** Opening Data in this exercise block **
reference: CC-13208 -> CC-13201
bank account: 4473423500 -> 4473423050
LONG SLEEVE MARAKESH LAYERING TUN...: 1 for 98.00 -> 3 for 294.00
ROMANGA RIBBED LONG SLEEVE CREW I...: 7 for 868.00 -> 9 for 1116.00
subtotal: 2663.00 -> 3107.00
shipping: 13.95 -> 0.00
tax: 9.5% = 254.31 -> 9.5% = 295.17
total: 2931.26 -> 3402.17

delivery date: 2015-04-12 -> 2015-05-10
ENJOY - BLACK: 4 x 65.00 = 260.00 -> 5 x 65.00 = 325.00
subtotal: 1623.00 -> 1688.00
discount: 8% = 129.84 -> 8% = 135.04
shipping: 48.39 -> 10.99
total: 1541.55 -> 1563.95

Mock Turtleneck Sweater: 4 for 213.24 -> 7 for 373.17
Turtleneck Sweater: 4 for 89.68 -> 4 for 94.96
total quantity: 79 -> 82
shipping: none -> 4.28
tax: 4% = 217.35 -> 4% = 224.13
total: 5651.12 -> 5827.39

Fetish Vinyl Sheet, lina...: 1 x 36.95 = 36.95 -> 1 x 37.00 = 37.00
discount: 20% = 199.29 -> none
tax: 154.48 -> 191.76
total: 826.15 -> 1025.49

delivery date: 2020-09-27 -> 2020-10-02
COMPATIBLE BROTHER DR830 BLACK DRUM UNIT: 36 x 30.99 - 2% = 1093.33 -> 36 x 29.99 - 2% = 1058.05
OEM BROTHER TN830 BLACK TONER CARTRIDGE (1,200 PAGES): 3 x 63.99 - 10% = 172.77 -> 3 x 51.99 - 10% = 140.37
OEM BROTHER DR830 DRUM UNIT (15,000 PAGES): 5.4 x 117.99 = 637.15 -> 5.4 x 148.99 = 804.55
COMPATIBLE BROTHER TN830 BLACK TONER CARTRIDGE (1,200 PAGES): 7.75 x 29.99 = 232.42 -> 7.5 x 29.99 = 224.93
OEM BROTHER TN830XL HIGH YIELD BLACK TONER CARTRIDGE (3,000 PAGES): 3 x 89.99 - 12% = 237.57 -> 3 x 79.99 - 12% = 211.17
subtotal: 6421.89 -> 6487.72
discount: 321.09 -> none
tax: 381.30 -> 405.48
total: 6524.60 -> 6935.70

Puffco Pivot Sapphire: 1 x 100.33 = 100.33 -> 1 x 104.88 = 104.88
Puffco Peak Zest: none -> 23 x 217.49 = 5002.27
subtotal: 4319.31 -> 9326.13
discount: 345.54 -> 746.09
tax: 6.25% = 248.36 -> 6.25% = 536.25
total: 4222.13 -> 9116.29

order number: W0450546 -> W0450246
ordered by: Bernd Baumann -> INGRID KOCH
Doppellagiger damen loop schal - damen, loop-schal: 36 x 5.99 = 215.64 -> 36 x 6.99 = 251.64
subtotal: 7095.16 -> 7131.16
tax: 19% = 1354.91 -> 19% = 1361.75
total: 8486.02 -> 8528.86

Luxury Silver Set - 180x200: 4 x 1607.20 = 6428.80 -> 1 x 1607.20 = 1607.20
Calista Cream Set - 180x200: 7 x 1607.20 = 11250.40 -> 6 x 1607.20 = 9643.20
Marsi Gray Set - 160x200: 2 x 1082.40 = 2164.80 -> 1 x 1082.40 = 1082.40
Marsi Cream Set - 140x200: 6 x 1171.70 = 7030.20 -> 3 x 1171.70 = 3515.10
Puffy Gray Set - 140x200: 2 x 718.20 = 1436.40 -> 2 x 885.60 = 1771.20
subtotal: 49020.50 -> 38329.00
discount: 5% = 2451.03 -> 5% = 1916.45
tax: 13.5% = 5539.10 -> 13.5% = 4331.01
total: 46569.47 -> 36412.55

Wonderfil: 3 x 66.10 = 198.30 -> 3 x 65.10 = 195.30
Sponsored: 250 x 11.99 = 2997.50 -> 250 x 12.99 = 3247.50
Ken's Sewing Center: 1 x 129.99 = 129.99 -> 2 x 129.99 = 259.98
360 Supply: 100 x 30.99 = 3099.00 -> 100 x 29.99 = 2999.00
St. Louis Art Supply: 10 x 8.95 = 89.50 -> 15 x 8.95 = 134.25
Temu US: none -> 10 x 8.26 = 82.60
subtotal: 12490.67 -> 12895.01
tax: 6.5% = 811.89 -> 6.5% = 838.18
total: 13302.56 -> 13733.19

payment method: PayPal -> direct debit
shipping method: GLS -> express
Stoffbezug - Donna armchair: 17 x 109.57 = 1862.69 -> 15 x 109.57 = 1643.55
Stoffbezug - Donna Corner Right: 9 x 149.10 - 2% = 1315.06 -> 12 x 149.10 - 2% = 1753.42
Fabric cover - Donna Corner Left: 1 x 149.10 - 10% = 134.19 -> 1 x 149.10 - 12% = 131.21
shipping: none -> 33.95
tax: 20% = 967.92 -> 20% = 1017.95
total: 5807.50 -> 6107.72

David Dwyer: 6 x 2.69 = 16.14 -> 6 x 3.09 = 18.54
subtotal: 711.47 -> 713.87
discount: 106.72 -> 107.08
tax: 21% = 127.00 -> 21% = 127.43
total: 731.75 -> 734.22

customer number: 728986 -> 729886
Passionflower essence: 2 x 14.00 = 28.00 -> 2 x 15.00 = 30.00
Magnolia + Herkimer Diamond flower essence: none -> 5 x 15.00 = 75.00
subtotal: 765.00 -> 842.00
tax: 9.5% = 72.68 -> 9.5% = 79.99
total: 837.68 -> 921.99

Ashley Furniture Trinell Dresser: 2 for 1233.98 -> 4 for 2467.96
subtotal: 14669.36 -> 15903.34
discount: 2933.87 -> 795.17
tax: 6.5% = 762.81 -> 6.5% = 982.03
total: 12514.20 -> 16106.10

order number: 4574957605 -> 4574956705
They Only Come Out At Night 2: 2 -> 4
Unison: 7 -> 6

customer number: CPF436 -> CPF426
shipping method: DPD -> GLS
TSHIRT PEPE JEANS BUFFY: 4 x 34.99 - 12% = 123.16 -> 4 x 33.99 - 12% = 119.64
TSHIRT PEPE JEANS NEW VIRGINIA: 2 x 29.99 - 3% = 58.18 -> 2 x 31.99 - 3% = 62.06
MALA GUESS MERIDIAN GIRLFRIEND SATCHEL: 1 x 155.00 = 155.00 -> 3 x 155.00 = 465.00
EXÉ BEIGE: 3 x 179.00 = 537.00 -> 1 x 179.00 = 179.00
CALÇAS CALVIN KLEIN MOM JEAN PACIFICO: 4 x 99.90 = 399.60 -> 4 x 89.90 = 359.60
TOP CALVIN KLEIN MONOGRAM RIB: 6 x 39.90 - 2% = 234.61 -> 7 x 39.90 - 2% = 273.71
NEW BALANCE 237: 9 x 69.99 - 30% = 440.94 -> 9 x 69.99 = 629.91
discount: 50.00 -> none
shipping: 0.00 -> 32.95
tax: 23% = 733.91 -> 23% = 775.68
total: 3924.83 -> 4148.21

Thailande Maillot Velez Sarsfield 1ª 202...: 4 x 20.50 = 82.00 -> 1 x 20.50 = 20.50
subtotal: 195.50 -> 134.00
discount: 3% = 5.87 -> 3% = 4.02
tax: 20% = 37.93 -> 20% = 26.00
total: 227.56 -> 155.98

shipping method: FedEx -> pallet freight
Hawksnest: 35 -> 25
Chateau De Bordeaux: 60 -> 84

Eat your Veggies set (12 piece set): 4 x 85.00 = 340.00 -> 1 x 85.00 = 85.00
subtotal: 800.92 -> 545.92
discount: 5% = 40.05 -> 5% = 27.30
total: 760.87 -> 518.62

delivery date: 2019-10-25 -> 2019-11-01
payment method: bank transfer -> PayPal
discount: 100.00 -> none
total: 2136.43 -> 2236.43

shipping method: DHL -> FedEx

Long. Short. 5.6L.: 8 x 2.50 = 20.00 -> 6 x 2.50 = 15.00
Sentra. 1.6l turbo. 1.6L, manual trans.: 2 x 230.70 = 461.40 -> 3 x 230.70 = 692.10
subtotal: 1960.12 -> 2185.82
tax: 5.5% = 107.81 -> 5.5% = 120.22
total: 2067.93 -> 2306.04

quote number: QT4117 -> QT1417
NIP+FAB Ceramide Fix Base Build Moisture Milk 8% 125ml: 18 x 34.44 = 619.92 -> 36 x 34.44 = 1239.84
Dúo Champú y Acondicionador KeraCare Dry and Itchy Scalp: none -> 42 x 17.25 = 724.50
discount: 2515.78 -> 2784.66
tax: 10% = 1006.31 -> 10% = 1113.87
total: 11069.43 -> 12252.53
** Closing Data in this exercise block **
The problem: Across the whole listing, show each line where the word "Puffco" occurs.

Reply to the exercise:
Puffco Pivot Sapphire: 1 x 100.33 = 100.33 -> 1 x 104.88 = 104.88
Puffco Peak Zest: none -> 23 x 217.49 = 5002.27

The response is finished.